El clon bajó el arma y permaneció sin parpadear, en silencio, escuchando a aquella víctima, o antigua víctima, de traje impoluto, zafio y prepotente, que le habla sin tartamudear.

- ¿Qué... qué se supo... ne que demmmmuestro?

- Que soy capaz de matarme. He tenido que hacer más insoportable tu vida para ver que tengo valor para hacer aquello que ambos queremos. Coger la pistola, poner sobre nuestra cabeza y apretar el gatillo. Será la primera decisión libre que tomemos.

- Eso no tiene sentido.

- ¿Y a qué tener una hija? No te das cuenta de que nuestra terapia se basa en aferrarnos a la cordura a nosotros mismos. Ella se parece a nosotros, según dices. ¿Necesitas más pruebas de que no eres nada? Eres una copia de mí, un reverso más mediocre. Pero yo no voy a morir, porque mi vida no está empañada por la sombra de una hija. En cambio tú... eres peor que digno de compasión. Tú lo has dicho antes. Te odias. Hazlo. Vamos. Sabes que sólo querías decírtelo sin ser tú.

Fue casi instantáneo. Una lágrima... un arranque de tos. Un fogonazo después, el cuerpo se derrumba, media cabeza al aire, en una neblina sanguinolenta al suelo.

Tom Porta pudo sentir el suelo recogiendo el golpe del cuerpo. Se asombró ante su arrojo. Nunca había pensado que fuera a hacerlo.

Todo había acabado.

 

Ya era tarde, la hora de comer se le echó encima. Tom Porta conducía por las calles casi tan saturadas como en la mañana. Sin embargo, los neones ya estaban apagados y la luz del sol resplandecía entre cirrocúmulos esporádicos.

No se sentía bien consigo mismo por haber comprometido al doctor Ferdinand.

- Espero que sea la última vez -le dijo. Bajo su bigote asomaba un cigarro; bajo sus cejas, su nariz aguileña-. Debemos respetar la integridad de la gente. No podemos permitir que este tipo de confusiones conduzcan a que muera un paciente.
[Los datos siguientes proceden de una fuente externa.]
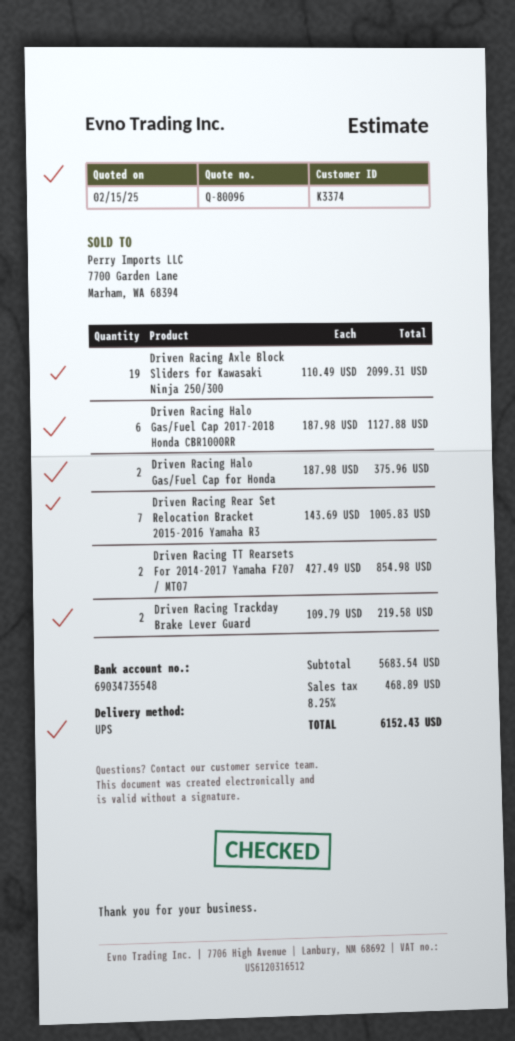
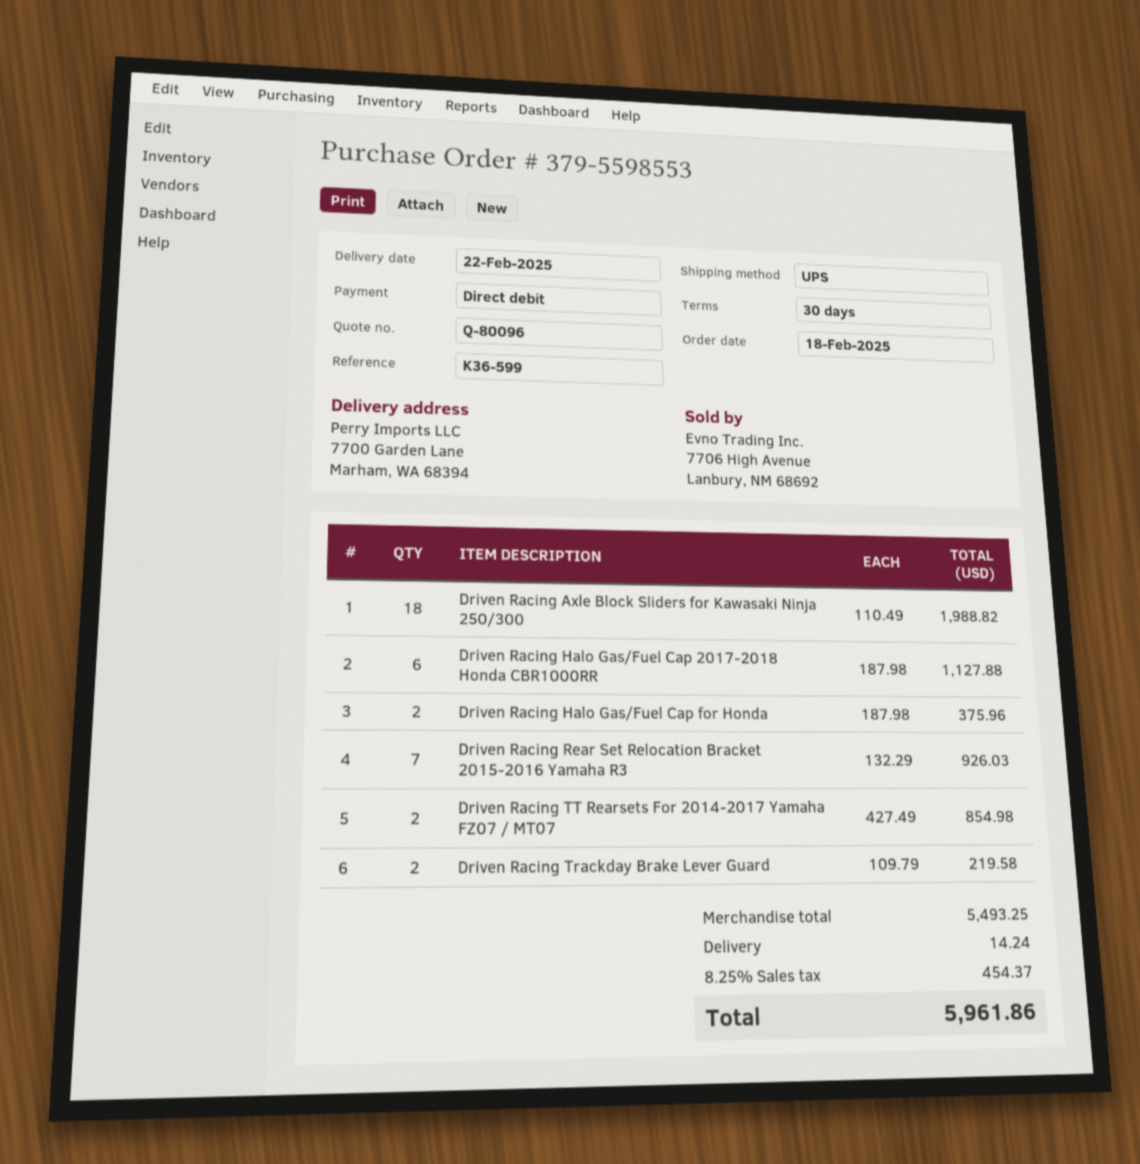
Driven Racing Axle Block Sliders for Kawasaki Ninja 250/300: 19 x 110.49 = 2099.31 -> 18 x 110.49 = 1988.82
Driven Racing Rear Set Relocation Bracket 2015-2016 Yamaha R3: 7 x 143.69 = 1005.83 -> 7 x 132.29 = 926.03
subtotal: 5683.54 -> 5493.25
shipping: none -> 14.24
tax: 8.25% = 468.89 -> 8.25% = 454.37
total: 6152.43 -> 5961.86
Y después, Tom Porta agachó la cabeza, humillado. Pidió disculpas mientras se llevaban los dos cuerpos a la morgue de VDeath. No podía negar la valentía de su copia suicida. Él se había librado ya del nudo sexual que le ligaba a Suxi, de aquel compañero de oficina, del seguro. Todo para él había sido un sueño. Vivió el sufrimiento del mundo y tomó el camino más rápido y eficaz. Le valor de atajar a través de su propio cuerpo era lo que le faltaba a él, que no hacía más que cruzar un bosque de frustración a través del cuerpo de los demás él.

- No defendemos la muerte asistida -imitó Tom la voz del doctor Ferdinand.

- Exacto. No lo hacemos. Aquí no puede morir nadie. Uno debe salir como ha entrado. Solo.

Cuando llegó, la hierba húmeda se mezclaba con el olor a pollo asado que acompañó a Tom hasta la cocina.

Suxi limpiaba los platos. Se saludaron. Había algo resplandeciente en ella, que ocultaba la fealdad de su ánimo. La frialdad de su saludo le hizo comprender que había algo que debía haber hecho y que no hizo. Fachada, un mural enfermizo e inmoral era todo cuanto ella poseía. Por ello pagaba la terapia, el sufrimiento. Se aferraba a ello. No había nada mejor.

Ella dijo:

- Ve a la mesa, ahora llevaré tu plato.

La alegría de alejarse de su fría mujer se cortó en un suspiro ahogado.

Rompió a llorar.

Ojalá hubiera muerto en vez de convencer a otro de que lo hiciera. No hubiera hablado tan firmemente de haber tenido en su memoria el nombre de aquella voz aguda, de esos tiernos ojos de niña que le esperaban en la mesa.